Directions for this task —
Each line of data below must be printed exactly as written, with any pictures removed.

[Extracted data entries]
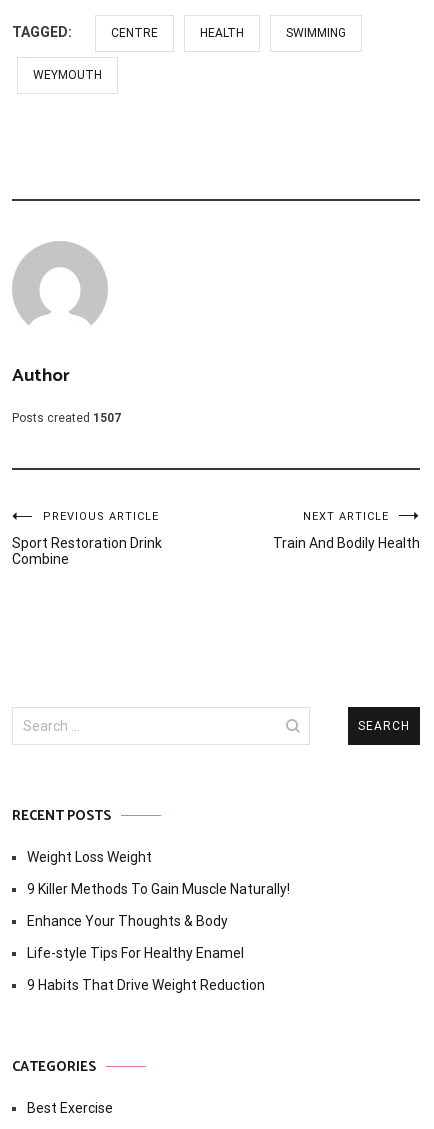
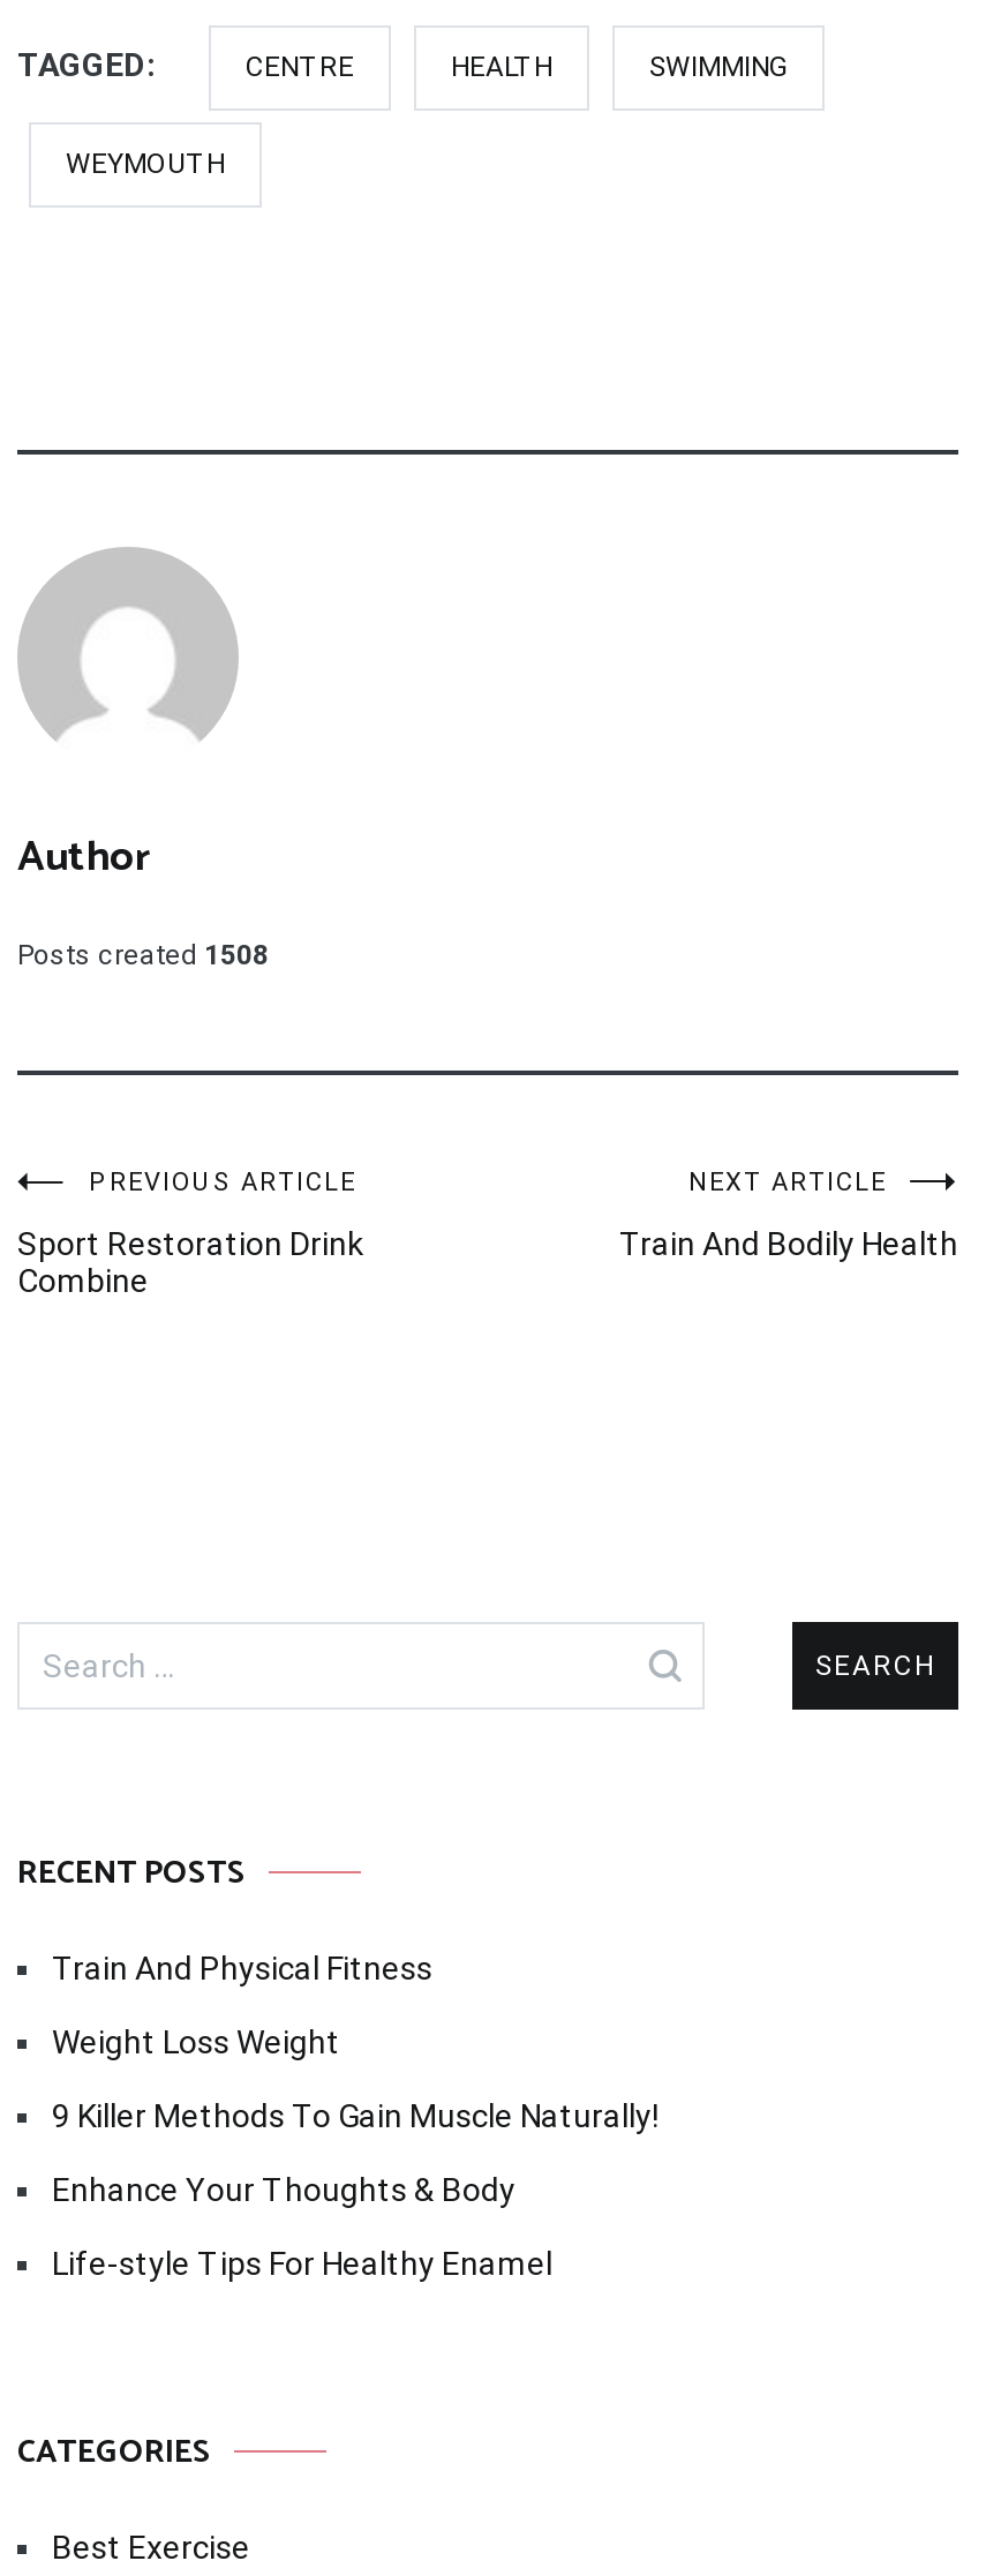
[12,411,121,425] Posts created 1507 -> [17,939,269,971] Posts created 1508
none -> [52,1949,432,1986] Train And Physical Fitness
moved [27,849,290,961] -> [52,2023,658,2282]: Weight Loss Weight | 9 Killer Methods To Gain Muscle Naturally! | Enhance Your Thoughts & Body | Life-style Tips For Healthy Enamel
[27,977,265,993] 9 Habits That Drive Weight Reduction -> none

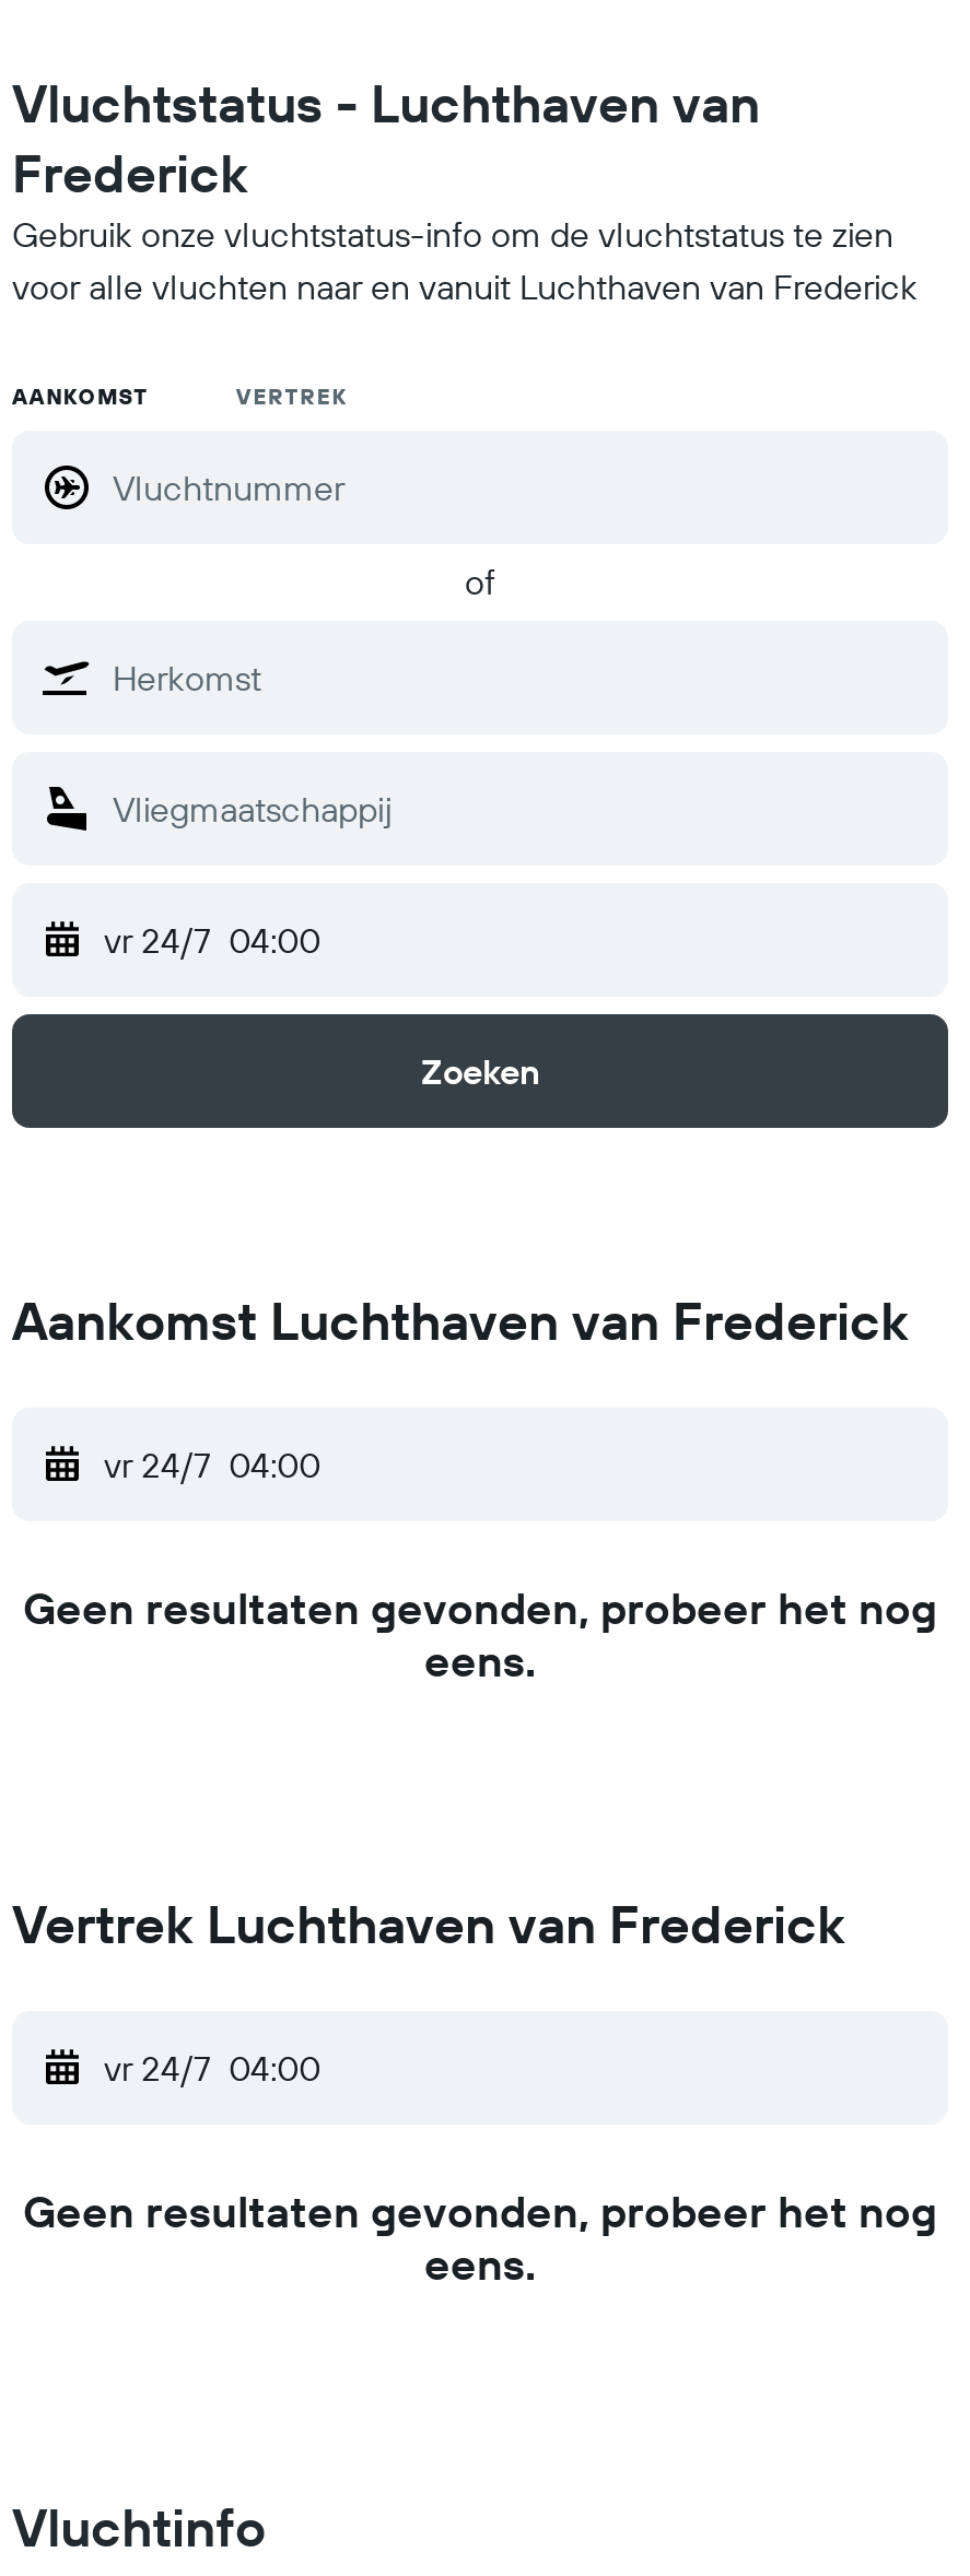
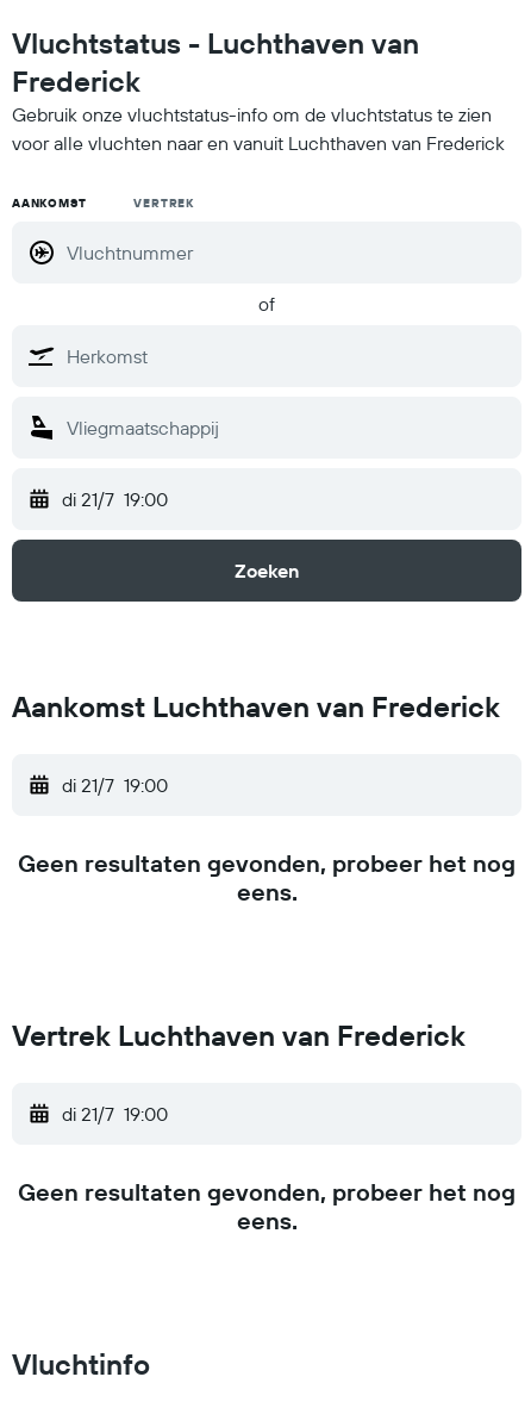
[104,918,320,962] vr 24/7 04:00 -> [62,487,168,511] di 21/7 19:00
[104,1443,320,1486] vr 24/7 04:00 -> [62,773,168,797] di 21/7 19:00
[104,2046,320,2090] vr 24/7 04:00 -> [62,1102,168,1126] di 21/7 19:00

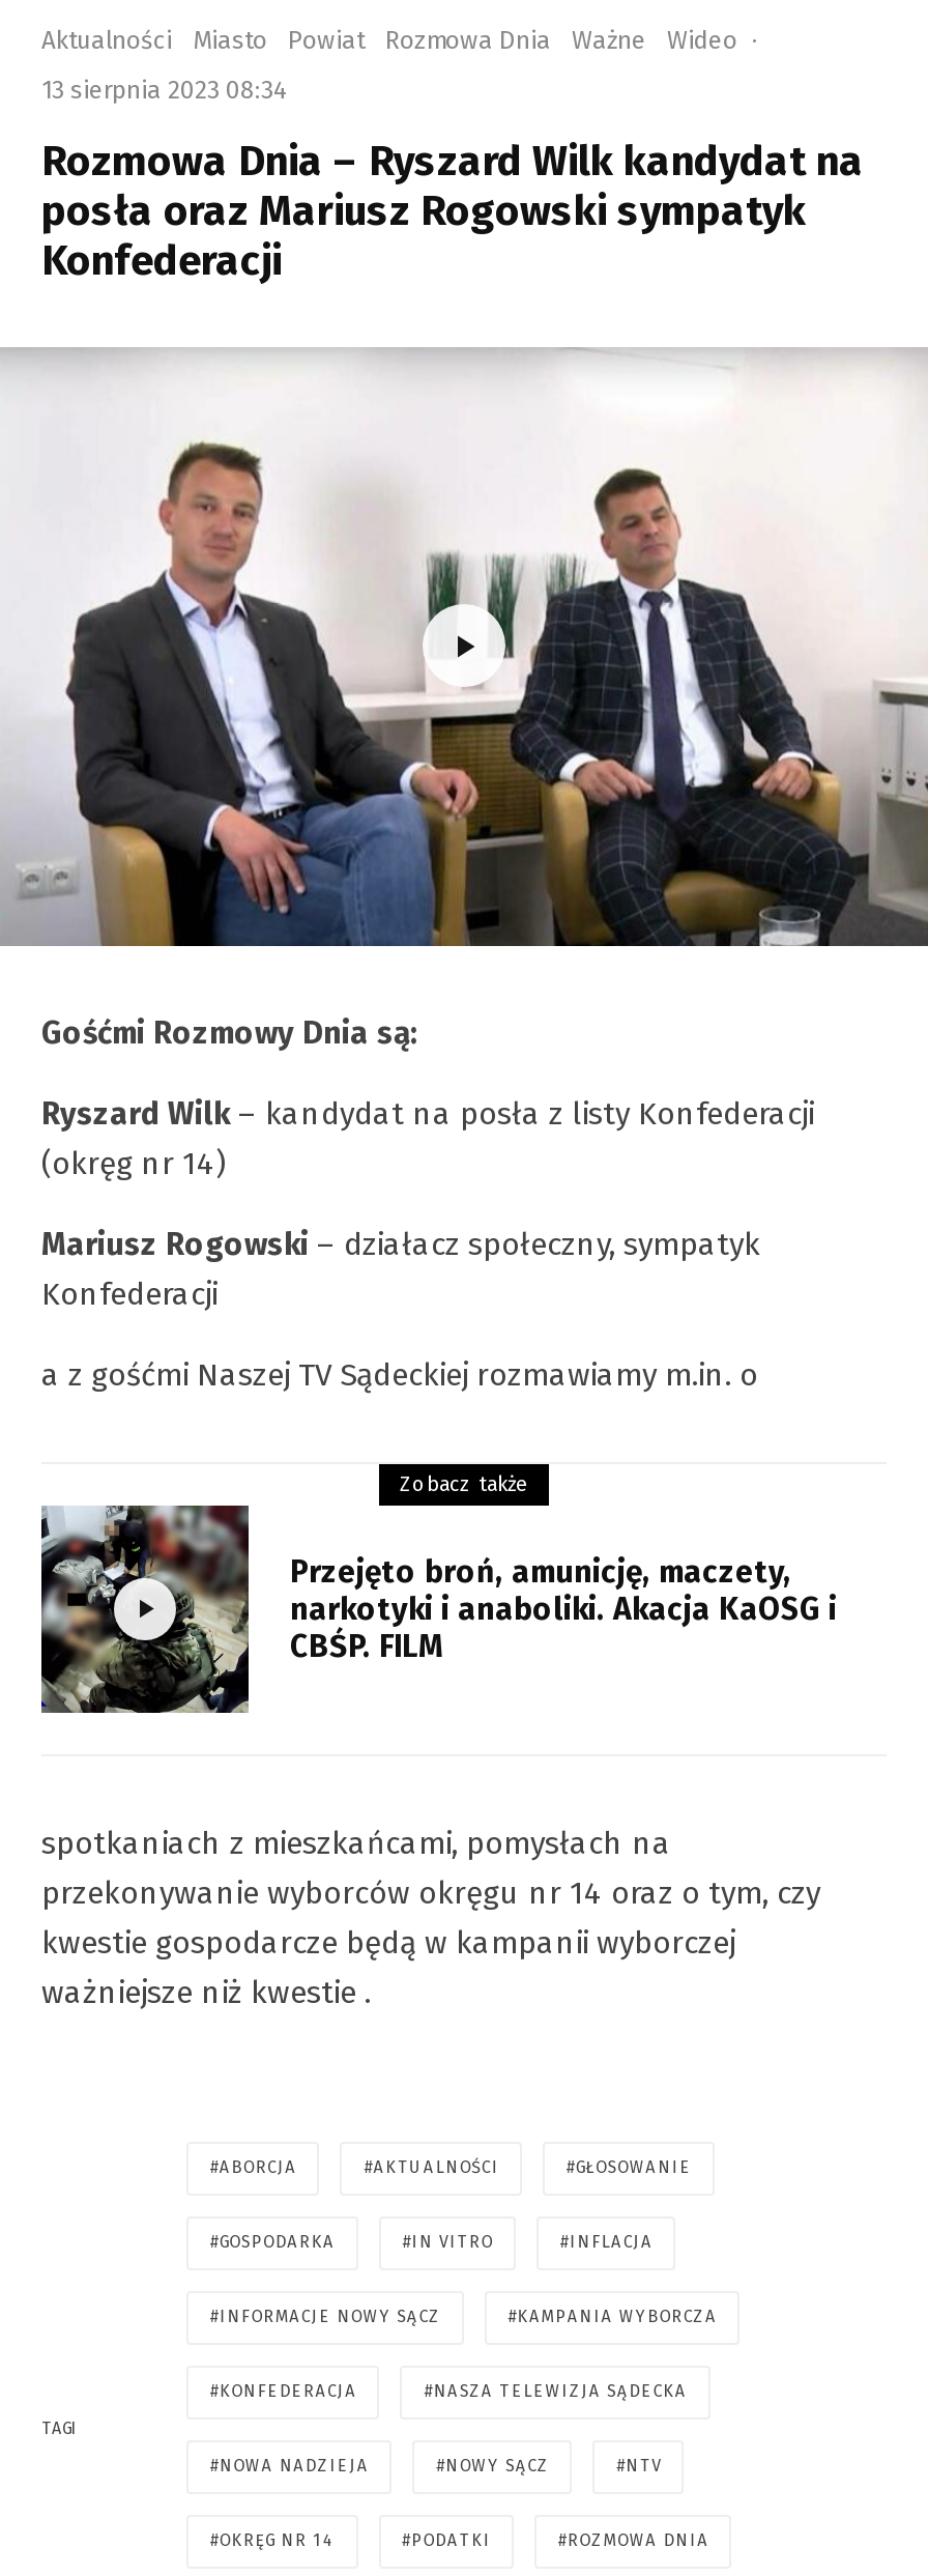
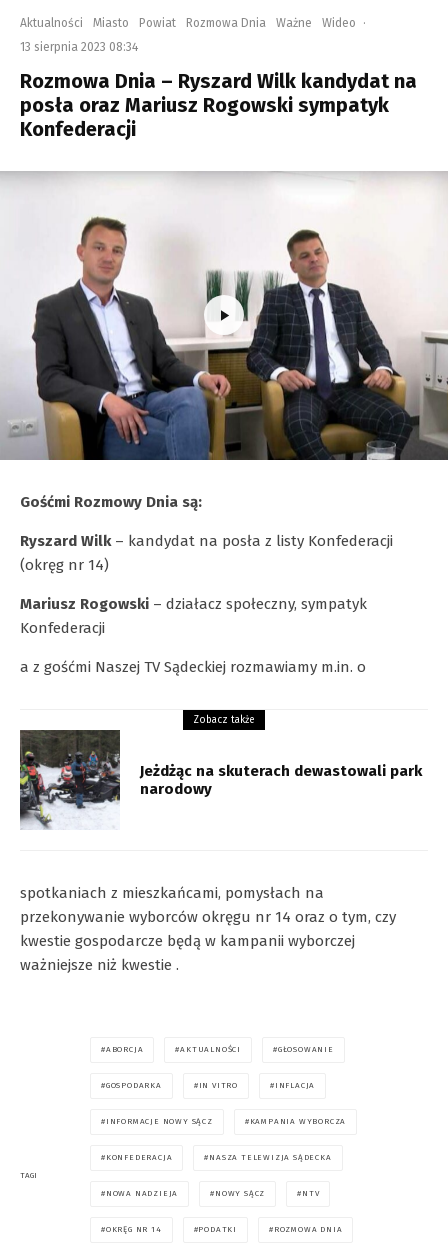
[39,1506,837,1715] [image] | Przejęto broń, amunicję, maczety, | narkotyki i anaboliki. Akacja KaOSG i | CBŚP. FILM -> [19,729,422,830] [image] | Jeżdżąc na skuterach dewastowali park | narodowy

Answer box —
[12,411,121,425] Posts created 1507 -> [17,939,269,971] Posts created 1508
none -> [52,1949,432,1986] Train And Physical Fitness
moved [27,849,290,961] -> [52,2023,658,2282]: Weight Loss Weight | 9 Killer Methods To Gain Muscle Naturally! | Enhance Your Thoughts & Body | Life-style Tips For Healthy Enamel
[27,977,265,993] 9 Habits That Drive Weight Reduction -> none

[104,918,320,962] vr 24/7 04:00 -> [62,487,168,511] di 21/7 19:00
[104,1443,320,1486] vr 24/7 04:00 -> [62,773,168,797] di 21/7 19:00
[104,2046,320,2090] vr 24/7 04:00 -> [62,1102,168,1126] di 21/7 19:00

[39,1506,837,1715] [image] | Przejęto broń, amunicję, maczety, | narkotyki i anaboliki. Akacja KaOSG i | CBŚP. FILM -> [19,729,422,830] [image] | Jeżdżąc na skuterach dewastowali park | narodowy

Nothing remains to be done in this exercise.